Five Remembrances
After my latest trip to my oncologist (blood work came back with good news), I was reminded again that all my hidden fears, very somatic in nature, are still lurking in the background/unconscious. My personal story includes a bit too much attachment to the body entwined with the habit of interpreting health challenges as an indication of something fundamentally ‘wrong’ with ‘me’, triggering anxiety, shame and fear.
If I take this back further in time, it feels as though there is an infancy-based somatic belief that to be loved, I need to have it all together, and if I don’t, I’m in trouble, which has led to an excess ‘armoring’ (hello pericardium!) of my heart center. (There is a lot more background to this story which I will save for another time.) Observing this whole show in meditation practice allows some space and perspective, but viscerally the reactivity is still easily triggered. Aging is not a simple process!
To help, I am engaging in more ‘heart-opening’ practices such as ‘metta’, and some somatic ancestral healing with my mother and father as well as grand mothers and great grandmothers. There is a lot of fear, emotional inhibition and confusion in my mostly Irish lineage.

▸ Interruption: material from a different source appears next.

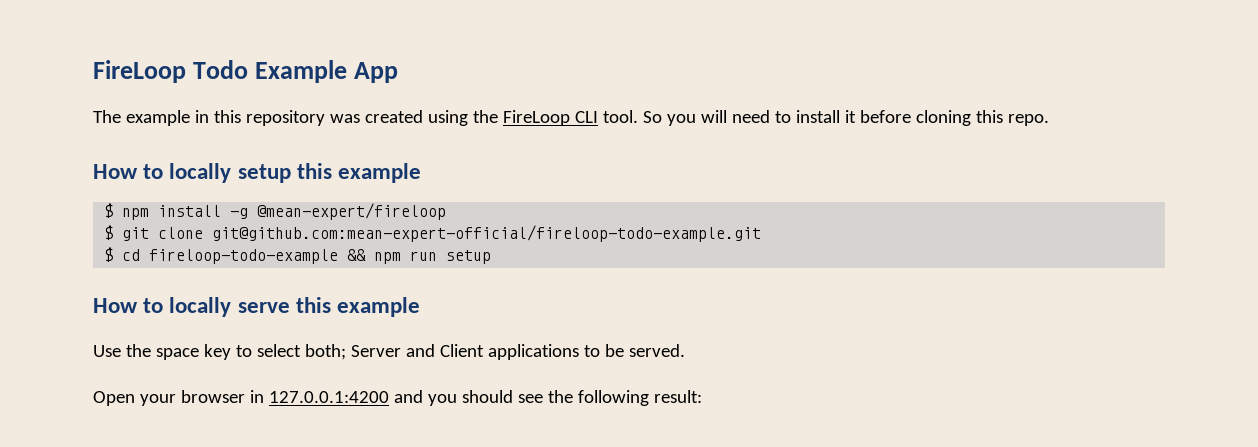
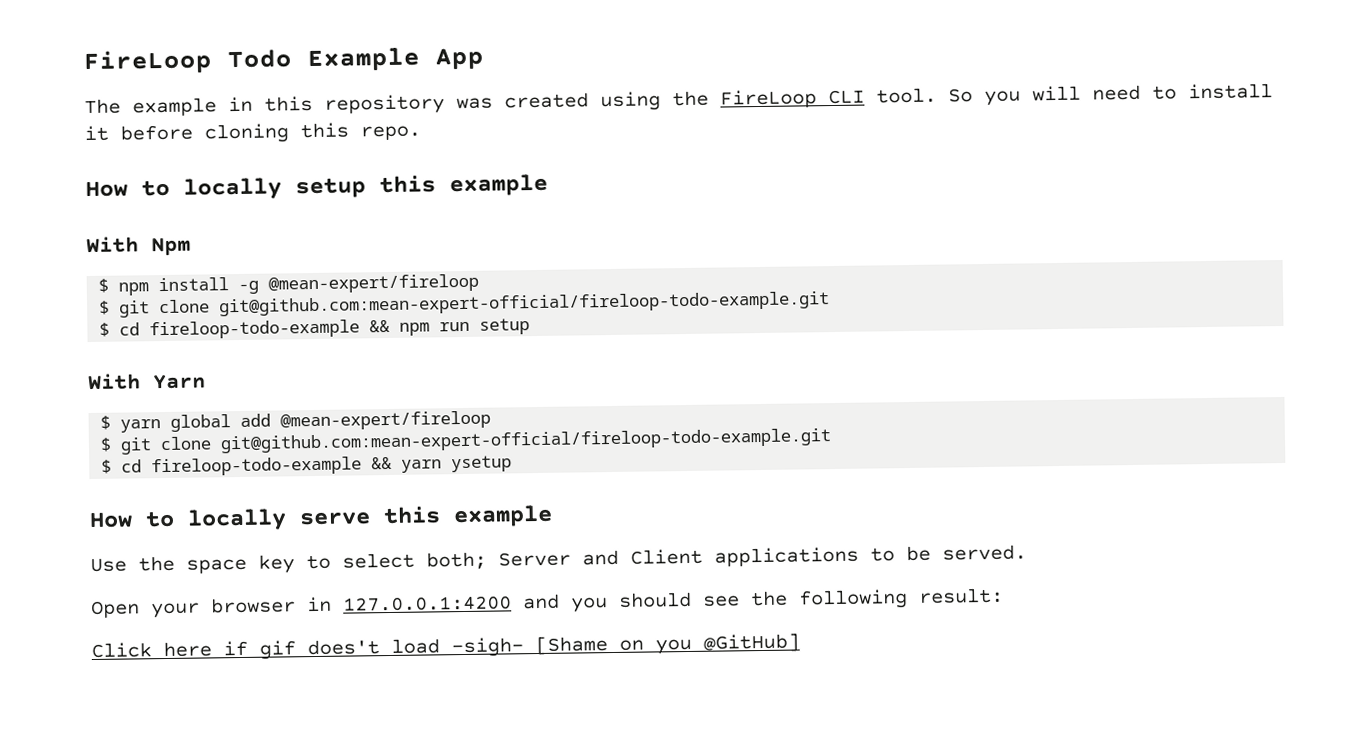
(422, 173) none -> [86,236,191,257] // With Npm
(492, 257) none -> [88,373,206,391] [100,410,492,433] [100,428,833,455] [101,455,513,477] // With Yarn // $ yarn global add @mean-expert/fireloop // $ git clone git@github.com:mean-expert-official/fireloop-todo-example.git // $ cd fireloop-todo-example && yarn ysetup
(702, 396) none -> [91,633,800,660] // Click here if gif does't load -sigh- [Shame on you @GitHub]

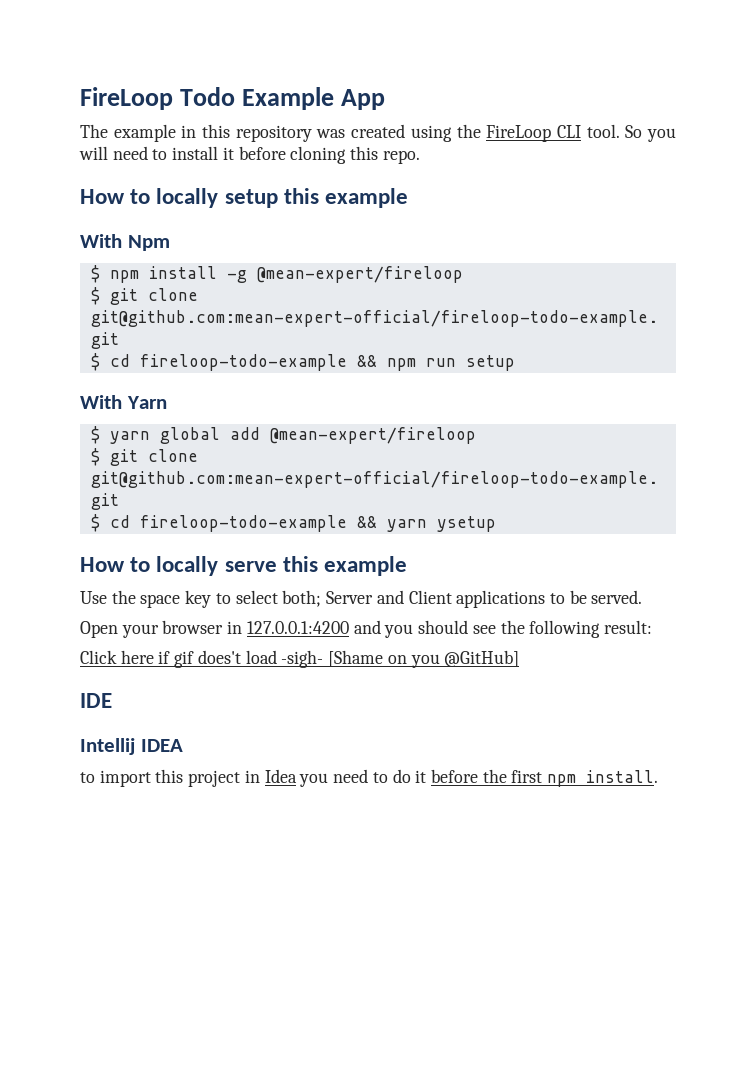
(800, 643) none -> [80,693,112,708] [80,738,183,755] [80,769,659,787] // IDE // Intellij IDEA // to import this project in Idea you need to do it before the first npm install.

But there is another approach, which I have been neglecting, that I learned at a ‘Death and Dying’ workshop I did with Roshi Joan Halifax and Frank Ostaseski back in the fall of 2018, and It is time for me to jump back in. The practice involves speaking, repeating, remembering and diving into the deep meaning of the following five statements as articulated by the Buddha in his discourse, the Upajjhatthana Sutta. The following is a translation by Thich Nhat Hanh. Have ‘fun’ with these!
Five Remembrances
I am of the nature to grow old.
There is no way to escape growing old.
I am of the nature of ill health.
There is no way to escape ill health.
I am of the nature to die.
There is no way to escape death.
All that is dear to me, and everyone that I love are of the nature to change.
There is no way to escape being separated from them.
My actions are my only true belongings.
I cannot escape the consequences of my actions.
My actions are the ground upon which I stand.